Benno C. Schmidt, Esperance, W.A.
Tony Moore, Esperance, W. A.
Thence by descent
Private collection, Western
Australia

Catalogue text

Arthur Streeton was nicknamed 'Smike' by his fellow artists. They all had such names. The natural leader, British-born Tom Roberts, was called 'Bulldog'; the philosophising Frederick McCubbin,'The Proff' [sic]; Charles Conder 'K' or 'Kay'; and the very organised Walter Withers, the 'Colonel'. Streeton was called 'Smike' because of his slight physique, named after the character in Charles Dickens' Nicholas Nickleby.1 These names have come down to us through history and for Streeton have their highlight in Roberts' portrait Smike Streeton age 24, 1891, in the collection of the Art Gallery of New South Wales.

Until recently and consistent with the inscription verso, our painting was thought to have been painted by Roberts.
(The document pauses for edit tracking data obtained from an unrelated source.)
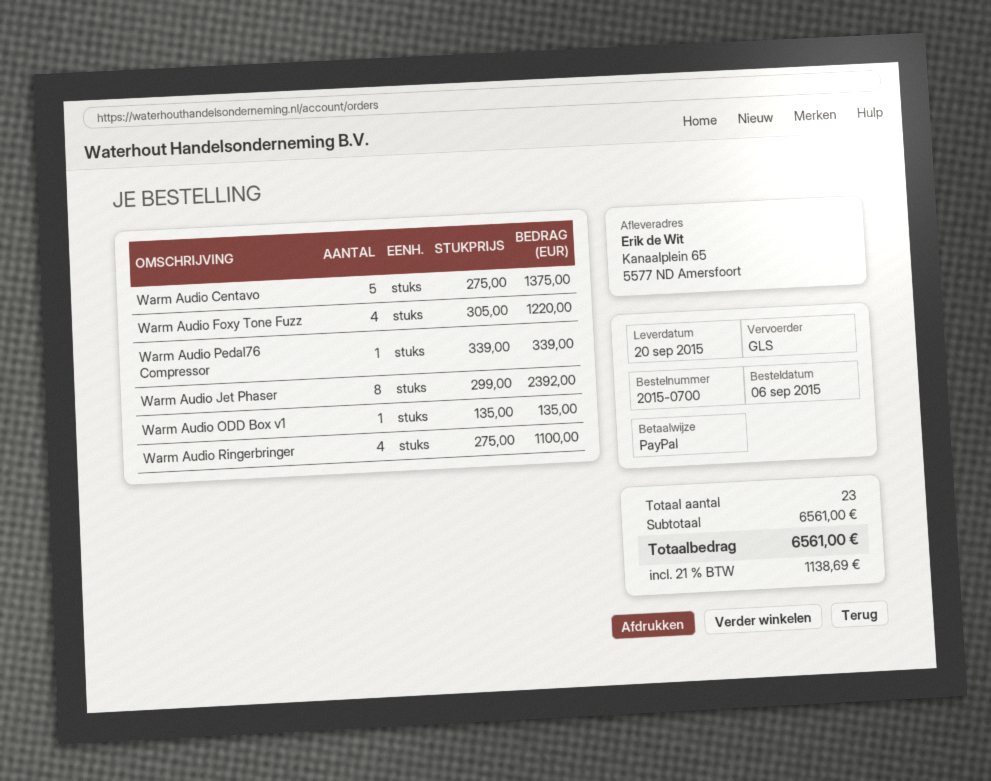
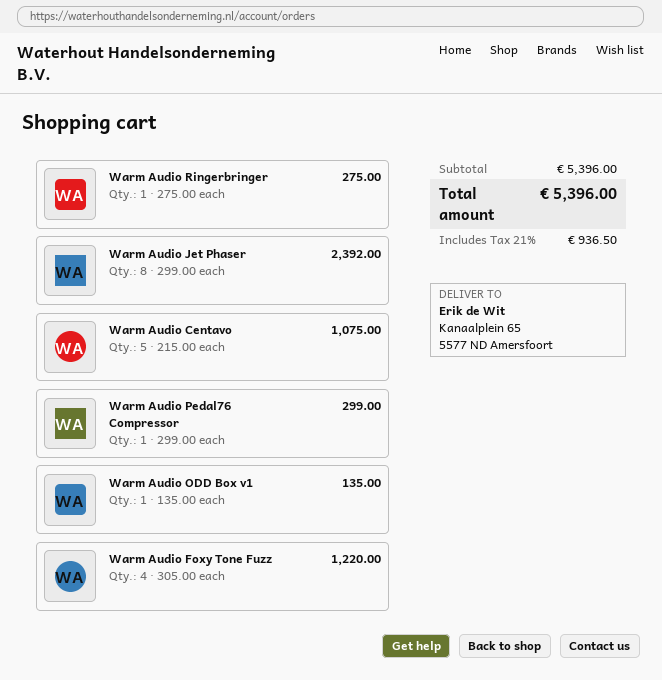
Warm Audio Centavo: 5 x 275.00 = 1375.00 -> 5 x 215.00 = 1075.00
Warm Audio Pedal76 Compressor: 1 x 339.00 = 339.00 -> 1 x 299.00 = 299.00
Warm Audio Ringerbringer: 4 x 275.00 = 1100.00 -> 1 x 275.00 = 275.00
subtotal: 6561.00 -> 5396.00
tax: 21% = 1138.69 -> 21% = 936.50
total: 6561.00 -> 5396.00

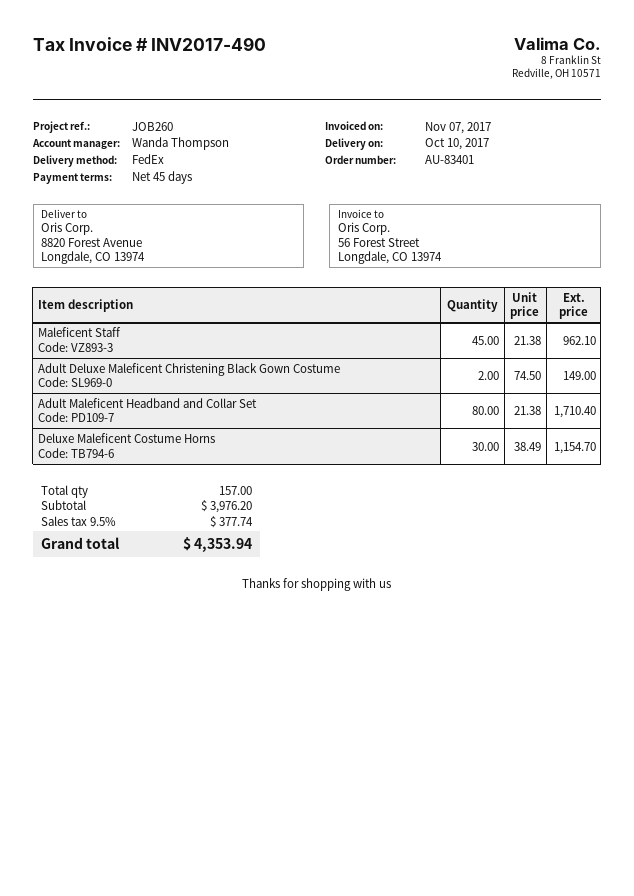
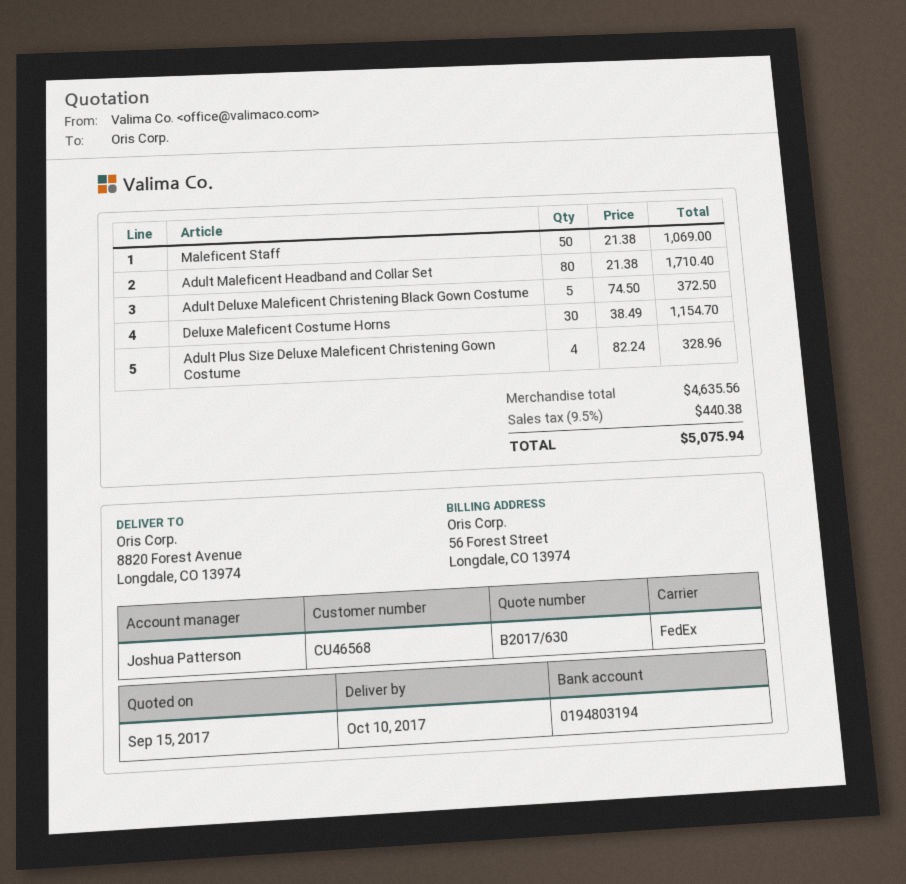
sales rep: Wanda Thompson -> Joshua Patterson
Maleficent Staff: 45 x 21.38 = 962.10 -> 50 x 21.38 = 1069.00
Adult Deluxe Maleficent Christening Black Gown Costume: 2 x 74.50 = 149.00 -> 5 x 74.50 = 372.50
Adult Plus Size Deluxe Maleficent Christening Gown Costume: none -> 4 x 82.24 = 328.96
subtotal: 3976.20 -> 4635.56
tax: 9.5% = 377.74 -> 9.5% = 440.38
total: 4353.94 -> 5075.94

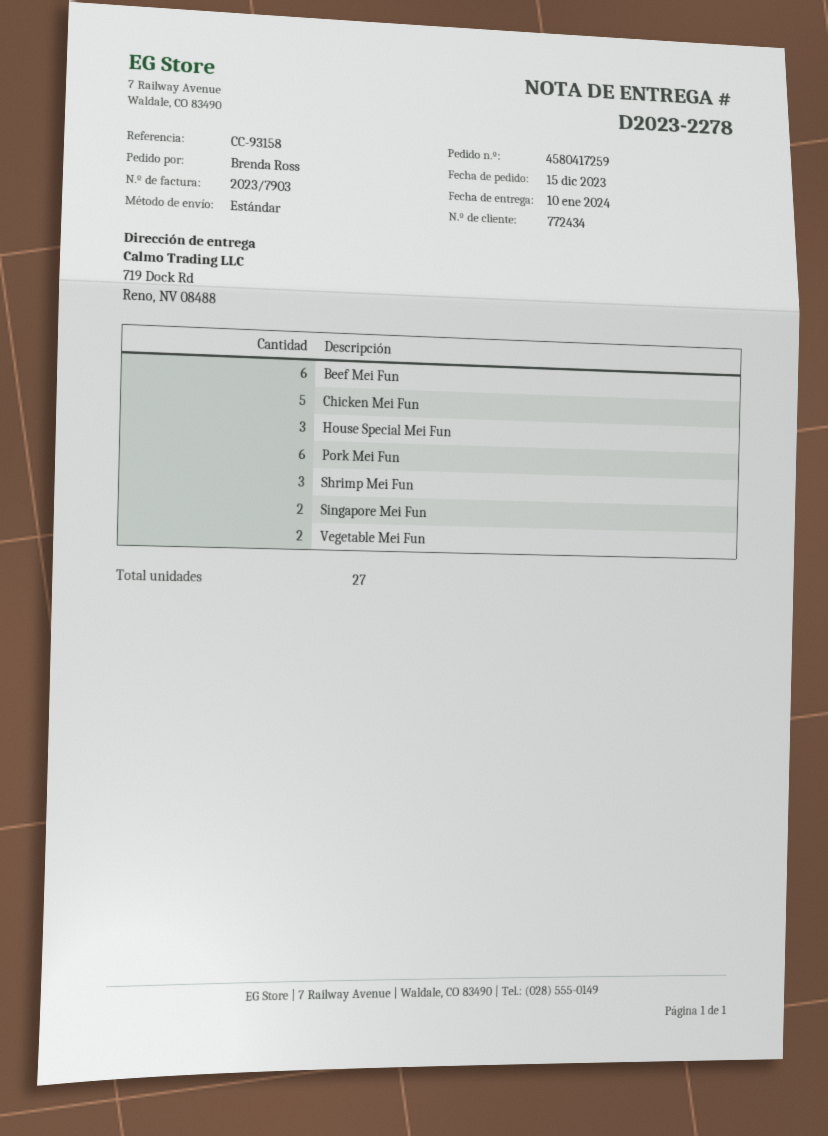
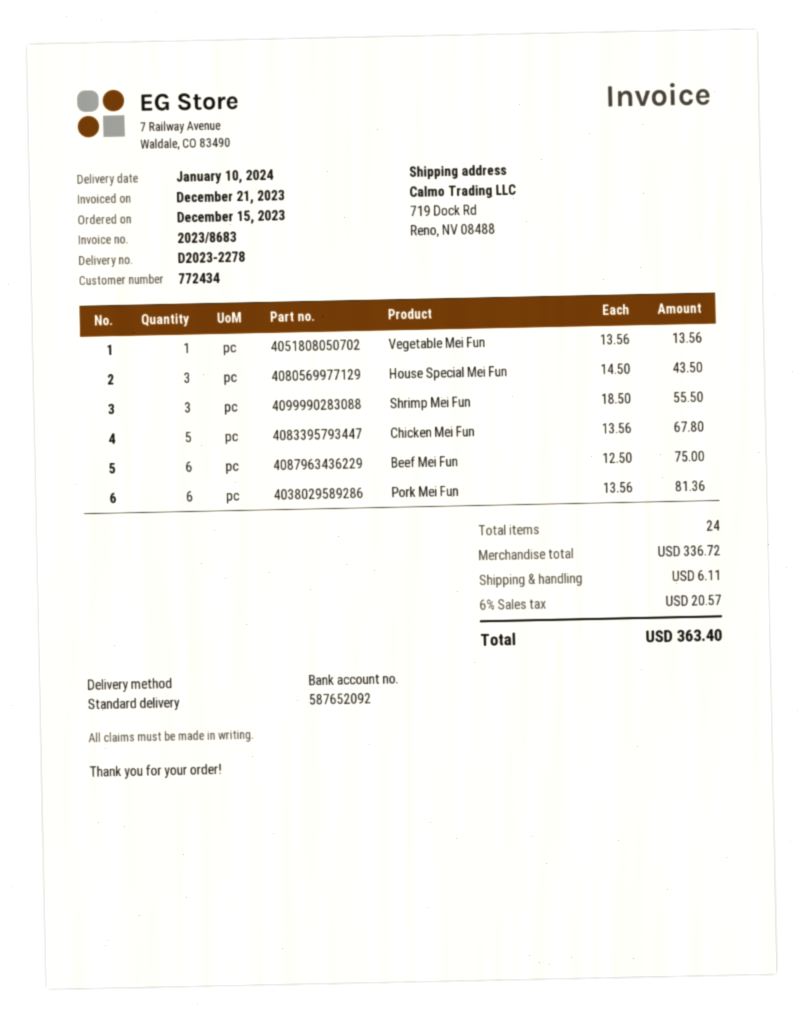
invoice number: 2023/7903 -> 2023/8683
Singapore Mei Fun: 2 -> none
Vegetable Mei Fun: 2 -> 1
total quantity: 27 -> 24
A recent comparison between this and the Art Gallery of New South Wales portrait has questioned the attribution. Nonetheless, early portraits of Streeton are rare and our work is certainly by a talented contemporary.

Among Streeton's contemporaries, it was McCubbin who was the most recorded. The National Gallery of Victoria has a drawing of McCubbin while still at the Gallery School. In later years his visage was memorialised in bronze by Charles Web Gilbert and caricatured by the cartoonist David Low. McCubbin also painted a number of self-portraits throughout his lifetime, including those in the National Gallery of Australia, Canberra, and the State Galleries in Sydney, Adelaide and Perth. Of Roberts, there is Charles Conder's portrait exhibited in the 9 x 5 Impression Exhibition of 1889 under the title 'An Impressionist'. In 1924 Roberts painted his self-portrait and gave it to the Art Gallery of New South Wales. Streeton also painted one that year, both being in response to requests from the Trustees of the Sydney gallery.2

Roberts kept his youthful 1891 portrait of Streeton throughout his life, an indication of the closeness of their friendship. They first met during a painting trip to Mentone. The year the 'Smike' portrait was painted, Streeton used his Melbourne studio while Roberts was at Corowa. The two then left for Sydney in the following September, the Art Gallery of New South Wales portrait probably being painted while they were camping at Little Sirius Cove. Our knowledge of the artist has now been extended by this further, lively image of the youthful Smike. Freshly and broadly painted, its feeling of immediacy adds greatly to its appeal. Moreover, with palette in hand and seated beside a landscape painting, it follows in that great Western tradition of painters seen at work in their studios, a rare moment indeed in Australian art.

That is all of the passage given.